Google mobile hardware has a long history of shoddiness. It absolutely shines in the components useful to marketing and completely falls down in the ones which aren't. The Nexus 4 had screen tint issues and a defective speaker that emitted a high pitched buzzing noise. The Nexus 5 overheated often and sometimes the camera just stopped connecting. The Nexus 5X had boot loop issues so bad there was a class action lawsuit. The Nexus 6P had the same boot loop issues as well as faulty battery sensors and poorly-designed frame that bent and snapped in the middle. Pixel 1 had faulty microphones that Google knew about and still sold, resulting in another class action lawsuit. The Pixel 2 emitted weird clicking and scratching noises from its speaker at all times. The Pixel 2 XL had a godawful POLED display with colors so uneven it looked like someone stomped on the panels before installing them. Oh and both their USB-C ports would spontaneously break and prevent charging the phone. Pixel 3XL included two wildly disparate speakers with no way to balance them, so the audio always feels like it's coming from one side.
Trust me, some wild-ass Pixel 6 hardware fault will emerge in the next twelve months.
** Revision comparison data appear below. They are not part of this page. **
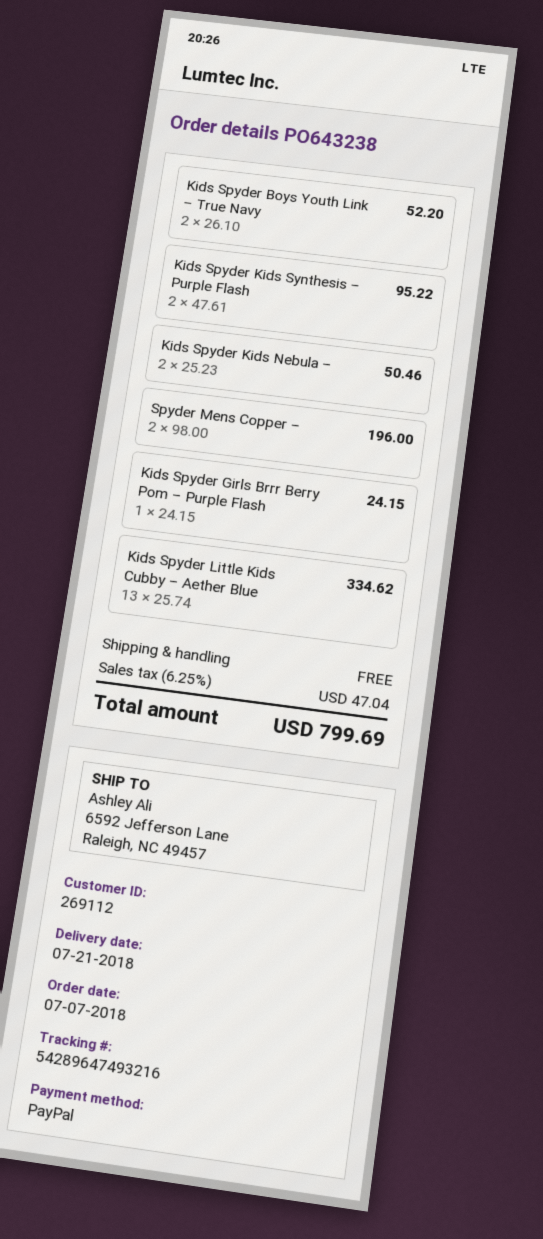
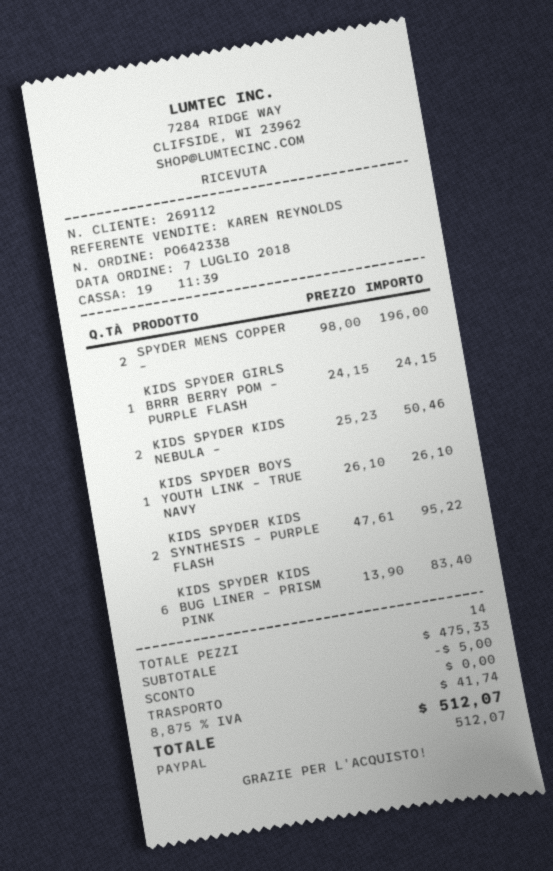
order number: PO643238 -> PO642338
Kids Spyder Boys Youth Link – True Navy: 2 x 26.10 = 52.20 -> 1 x 26.10 = 26.10
Kids Spyder Little Kids Cubby – Aether Blue: 13 x 25.74 = 334.62 -> none
KIDS SPYDER KIDS BUG LINER – PRISM PINK: none -> 6 x 13.90 = 83.40
discount: none -> 5.00
tax: 6.25% = 47.04 -> 8.875% = 41.74
total: 799.69 -> 512.07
It's unfortunate for the users who want to use CalyxOS to achieve a degree of separation from Google. If you purchase Google hardware, you're still financially supporting the company to some extent.
Also, while the Pixel 6 (non-Pro) is competitively priced for its hardware features, I don't think the Pixel 1-5 (excluding the A-series phones) were the best-value products on the market at their launch prices. CalyxOS users would benefit from having support for high-end devices that are a better value for the money, and for entry-level devices for users with limited budgets.
CalyxOS does support the Xiaomi Mi A2, but the device's 4G band coverage is limited in some parts of the world, and the support seems to be expiring immediately after this update: https://calyxos.org/docs/guide/device-support/
That's right. High-end Pixel phones (especially Pixel 1-3) have tended to depreciate quickly and become good secondhand buys after the first year. This is more valuable for LineageOS, which sometimes supports devices long after the manufacturers drop support, than for CalyxOS, which ends support within a year after the manufacturer support period ends. The Pixel 6's 5 years of vendor security updates might make it more attractive for CalyxOS as a secondhand device, if it depreciates at a similar rate.